Task to complete: Return the lines below exactly, from the first line to the line that contains "grid-template-columns:512px 512px; column-gap:26px;". Leave out pictures.

Start of Given entries

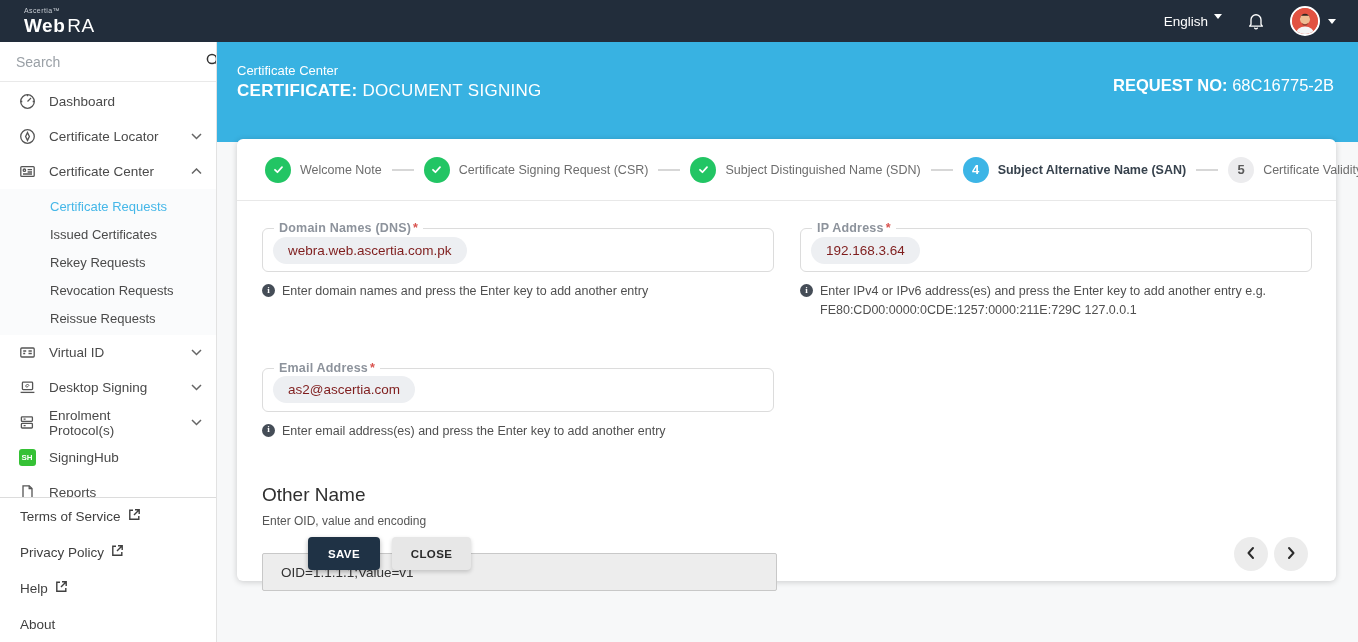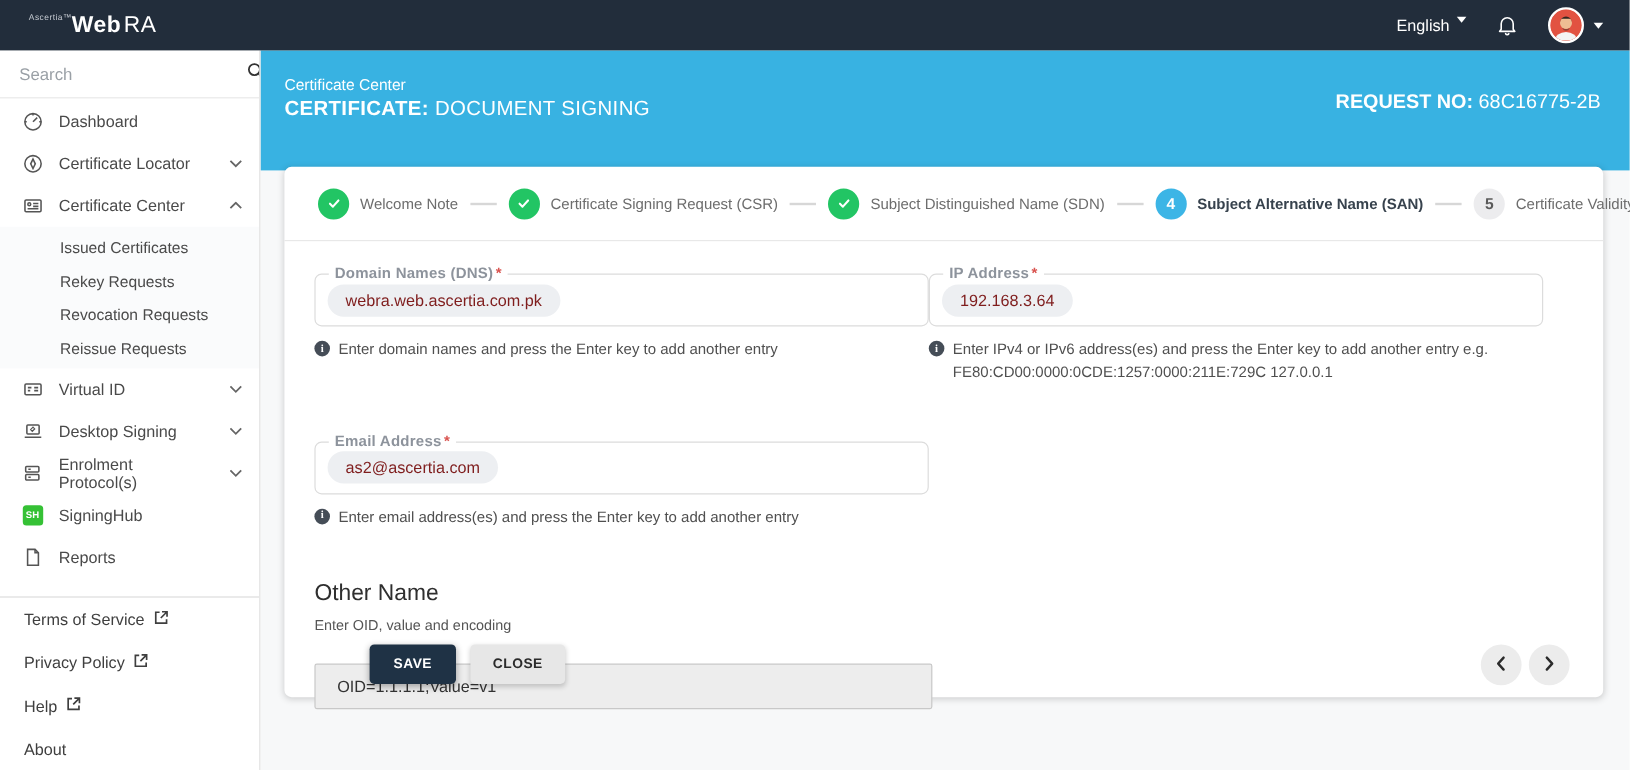--- a/index.html
+++ b/index.html
@@ -1,20 +1,20 @@
 <!DOCTYPE html>
 <html><head>
 <meta charset="utf-8">
 <style>
   * { margin:0; padding:0; box-sizing:border-box; }
   html,body { width:1358px; height:642px; overflow:hidden; font-family:"Liberation Sans", sans-serif; background:#fff; }
 
   
   .navbar { position:absolute; top:0; left:0; width:1358px; height:42px; background:#222d3b; display:flex; align-items:center; padding:0 22px 0 24px; z-index:30; }
-  .brand { display:flex; flex-direction:row; line-height:1; color:#fff; }
+  .brand { display:flex; flex-direction:column; line-height:1; color:#fff; }
   .brand-small { font-size:7px; color:#c7ccd3; letter-spacing:.4px; margin-bottom:2px; }
   .brand-main { font-size:19px; letter-spacing:.5px; }
   .brand-main .b { font-weight:700; }
   .brand-main .r { font-weight:400; margin-left:2px; }
   .nav-right { margin-left:auto; display:flex; align-items:center; gap:24px; }
   .lang { color:#fff; font-size:13.5px; display:flex; align-items:flex-start; gap:6px; cursor:pointer; }
   .caret-down { width:0; height:0; border-left:4px solid transparent; border-right:4px solid transparent; border-top:5px solid #fff; }
   .bell { display:flex; }
   .avatar-wrap { display:flex; align-items:center; gap:8px; }
   .avatar { width:30px; height:30px; border-radius:50%; border:2px solid #fff; overflow:hidden; background:#e25241; }
@@ -53,21 +53,21 @@
   .circle { width:26px; height:26px; border-radius:50%; display:flex; align-items:center; justify-content:center; flex:none; font-size:13px; font-weight:700; }
   .circle.done { background:#22c564; }
   .circle.active { background:#3cb5e6; color:#fff; }
   .circle.upcoming { background:#ececee; color:#5a5a5a; }
   .step-label { font-size:12.5px; color:#6d6d6d; }
   .step.is-active .step-label { color:#37424d; font-weight:700; }
   .connector { width:22px; height:2px; background:#d7d7d7; margin:0 10px; flex:none; }
 
   
   .form-area { padding:27px 25px 0 25px; }
-  .grid { display:grid; grid-template-columns:512px 512px; }
+  .grid { display:grid; grid-template-columns:512px 512px; column-gap:26px; }
   .fieldbox { position:relative; border:1px solid #dcdcdc; border-radius:6px; height:44px; display:flex; align-items:center; padding:0 10px; background:#fff; }
   .fieldbox .flabel { position:absolute; top:-8px; left:11px; background:#fff; padding:0 5px; font-size:12.5px; font-weight:700; color:#8d939c; letter-spacing:.2px; }
   .req { color:#d9534f; margin-left:2px; }
   .chip { background:#edeff2; color:#7f1d1d; border-radius:16px; padding:6px 15px; font-size:13.5px; }
   .hint { margin-top:10px; font-size:12.5px; color:#4f4f4f; display:flex; gap:7px; line-height:1.5; padding-right:10px; }
   .info-i { width:13px; height:13px; border-radius:50%; background:#454d57; color:#fff; font-size:9px; font-weight:700; font-family:"Liberation Serif",serif; display:inline-flex; align-items:center; justify-content:center; flex:none; margin-top:2px; }
   .row2 { margin-top:48px; }
   .other-name { margin-top:44px; }
   .on-title { font-size:19px; color:#2f2f2f; }
   .on-sub { font-size:12px; color:#555; margin-top:8px; }
@@ -161,20 +161,23 @@
         </span>
       <span>Certificate Center</span>
       <span class="chev">
           <svg width="11" height="7" viewBox="0 0 11 7" fill="none" stroke="#666" stroke-width="1.5">
             <path d="M1 5.5 L5.5 1 L10 5.5"></path>
           </svg>
         </span>
     </div>
 
     <div class="submenu">
+      <div class="s-item active">
+          <span>Certificate Requests</span>
+        </div>
       <div class="s-item">
           <span>Issued Certificates</span>
         </div>
       <div class="s-item">
           <span>Rekey Requests</span>
         </div>
       <div class="s-item">
           <span>Revocation Requests</span>
         </div>
       <div class="s-item">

End of Given entries

Written solution:
--- a/index.html
+++ b/index.html
@@ -1,20 +1,20 @@
 <!DOCTYPE html>
 <html><head>
 <meta charset="utf-8">
 <style>
   * { margin:0; padding:0; box-sizing:border-box; }
   html,body { width:1358px; height:642px; overflow:hidden; font-family:"Liberation Sans", sans-serif; background:#fff; }
 
   
   .navbar { position:absolute; top:0; left:0; width:1358px; height:42px; background:#222d3b; display:flex; align-items:center; padding:0 22px 0 24px; z-index:30; }
-  .brand { display:flex; flex-direction:row; line-height:1; color:#fff; }
+  .brand { display:flex; flex-direction:column; line-height:1; color:#fff; }
   .brand-small { font-size:7px; color:#c7ccd3; letter-spacing:.4px; margin-bottom:2px; }
   .brand-main { font-size:19px; letter-spacing:.5px; }
   .brand-main .b { font-weight:700; }
   .brand-main .r { font-weight:400; margin-left:2px; }
   .nav-right { margin-left:auto; display:flex; align-items:center; gap:24px; }
   .lang { color:#fff; font-size:13.5px; display:flex; align-items:flex-start; gap:6px; cursor:pointer; }
   .caret-down { width:0; height:0; border-left:4px solid transparent; border-right:4px solid transparent; border-top:5px solid #fff; }
   .bell { display:flex; }
   .avatar-wrap { display:flex; align-items:center; gap:8px; }
   .avatar { width:30px; height:30px; border-radius:50%; border:2px solid #fff; overflow:hidden; background:#e25241; }
@@ -53,21 +53,21 @@
   .circle { width:26px; height:26px; border-radius:50%; display:flex; align-items:center; justify-content:center; flex:none; font-size:13px; font-weight:700; }
   .circle.done { background:#22c564; }
   .circle.active { background:#3cb5e6; color:#fff; }
   .circle.upcoming { background:#ececee; color:#5a5a5a; }
   .step-label { font-size:12.5px; color:#6d6d6d; }
   .step.is-active .step-label { color:#37424d; font-weight:700; }
   .connector { width:22px; height:2px; background:#d7d7d7; margin:0 10px; flex:none; }
 
   
   .form-area { padding:27px 25px 0 25px; }
-  .grid { display:grid; grid-template-columns:512px 512px; }
+  .grid { display:grid; grid-template-columns:512px 512px; column-gap:26px; }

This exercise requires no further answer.